(Front-end code change data)
============

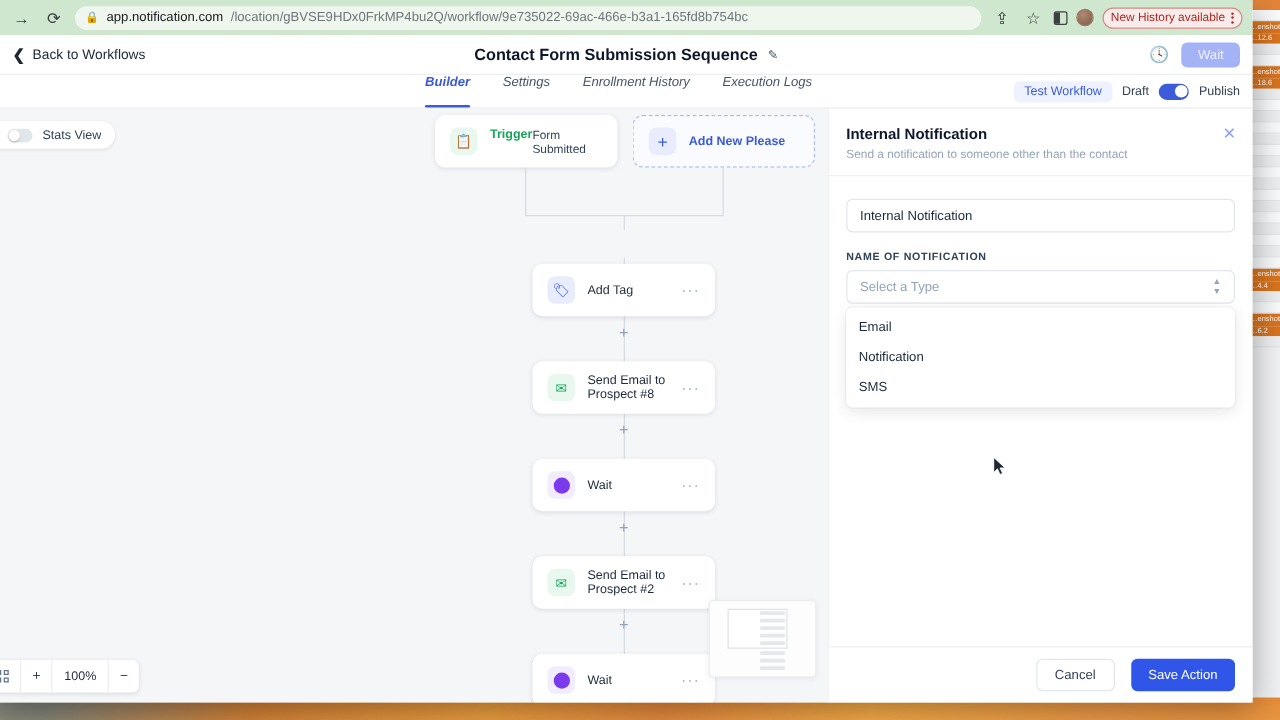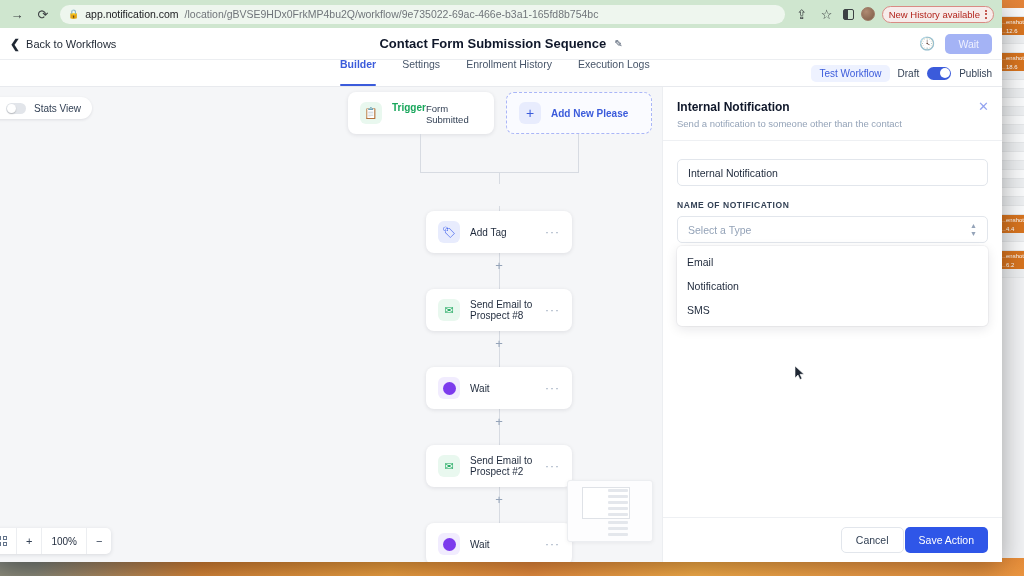--- a/index.html
+++ b/index.html
@@ -95,22 +95,22 @@
     font-size: 10.5px; padding: 4px 13px; font-weight: 500;
   }
 
   
   .tabs-row {
     height: 27px; background:#fff; border-bottom: 1px solid #e8eaee;
     display: flex; align-items: stretch; padding: 0 10px; position: relative;
   }
   .tabs { display: flex; gap: 26px; margin-left: 330px; }
   .tab {
-    font-size: 10.5px; color: #475569; display: flex; align-items: center;
-    position: relative; cursor: pointer; padding-bottom: 19px;
+    font-size: 10.5px; color: #475569; display: flex; 
+    position: relative; cursor: pointer; padding-bottom: 19px; font-style: italic;
   }
   .tab.active { color: #3b5bdb; font-weight: 600; }
   .tab.active::after {
     content: ""; position: absolute; left: 0; right: 0; bottom: 0;
     height: 2px; background: #3b5bdb; border-radius: 2px;
   }
   .tabs-right { margin-left: auto; display: flex; align-items: center; gap: 8px; }
   .test-wf {
     font-size: 10px; color: #3b5bdb; background: #eef2ff;
     border-radius: 5px; padding: 3px 8px; font-weight: 500; cursor: pointer;
@@ -233,21 +233,21 @@
     background: #fff; border-radius: 5px;
     box-shadow: 0 3px 12px rgba(15,23,42,.10), 0 0 0 1px rgba(15,23,42,.04);
     padding: 4px 0; z-index: 5;
   }
   .dd-item { padding: 6px 10px; font-size: 10.5px; color: #1e293b; cursor: pointer; }
 
   .cursor-arrow { position: absolute; left: 118px; top: 150px; width: 10px; height: 14px; pointer-events: none; }
 
   .panel-foot {
     border-top: 1px solid #eef0f3; padding: 9px 14px;
-    display: flex; justify-content: flex-end; gap: 1px; background:#fff;
+    display: flex; justify-content: flex-end; gap: 13px; background:#fff;
   }
   .btn-cancel {
     font-size: 10.5px; color: #334155; background: #fff;
     border: 1px solid #e2e6ec; border-radius: 5px; padding: 6px 14px; cursor: pointer;
     font-family: "Liberation Sans", sans-serif;
   }
   .btn-save {
     font-size: 10.5px; color: #fff; background: #2f56e8;
     border: none; border-radius: 5px; padding: 6px 14px; cursor: pointer; font-weight: 500;
     font-family: "Liberation Sans", sans-serif;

============

Assignment: Begin with the line containing "#3b5bdb; font-weight: 600;" and repeat each line exactly until the records above end.

Exercise solution:
   .tab.active { color: #3b5bdb; font-weight: 600; }
   .tab.active::after {
     content: ""; position: absolute; left: 0; right: 0; bottom: 0;
     height: 2px; background: #3b5bdb; border-radius: 2px;
   }
   .tabs-right { margin-left: auto; display: flex; align-items: center; gap: 8px; }
   .test-wf {
     font-size: 10px; color: #3b5bdb; background: #eef2ff;
     border-radius: 5px; padding: 3px 8px; font-weight: 500; cursor: pointer;
@@ -233,21 +233,21 @@
     background: #fff; border-radius: 5px;
     box-shadow: 0 3px 12px rgba(15,23,42,.10), 0 0 0 1px rgba(15,23,42,.04);
     padding: 4px 0; z-index: 5;
   }
   .dd-item { padding: 6px 10px; font-size: 10.5px; color: #1e293b; cursor: pointer; }
 
   .cursor-arrow { position: absolute; left: 118px; top: 150px; width: 10px; height: 14px; pointer-events: none; }
 
   .panel-foot {
     border-top: 1px solid #eef0f3; padding: 9px 14px;
-    display: flex; justify-content: flex-end; gap: 1px; background:#fff;
+    display: flex; justify-content: flex-end; gap: 13px; background:#fff;
   }
   .btn-cancel {
     font-size: 10.5px; color: #334155; background: #fff;
     border: 1px solid #e2e6ec; border-radius: 5px; padding: 6px 14px; cursor: pointer;
     font-family: "Liberation Sans", sans-serif;
   }
   .btn-save {
     font-size: 10.5px; color: #fff; background: #2f56e8;
     border: none; border-radius: 5px; padding: 6px 14px; cursor: pointer; font-weight: 500;
     font-family: "Liberation Sans", sans-serif;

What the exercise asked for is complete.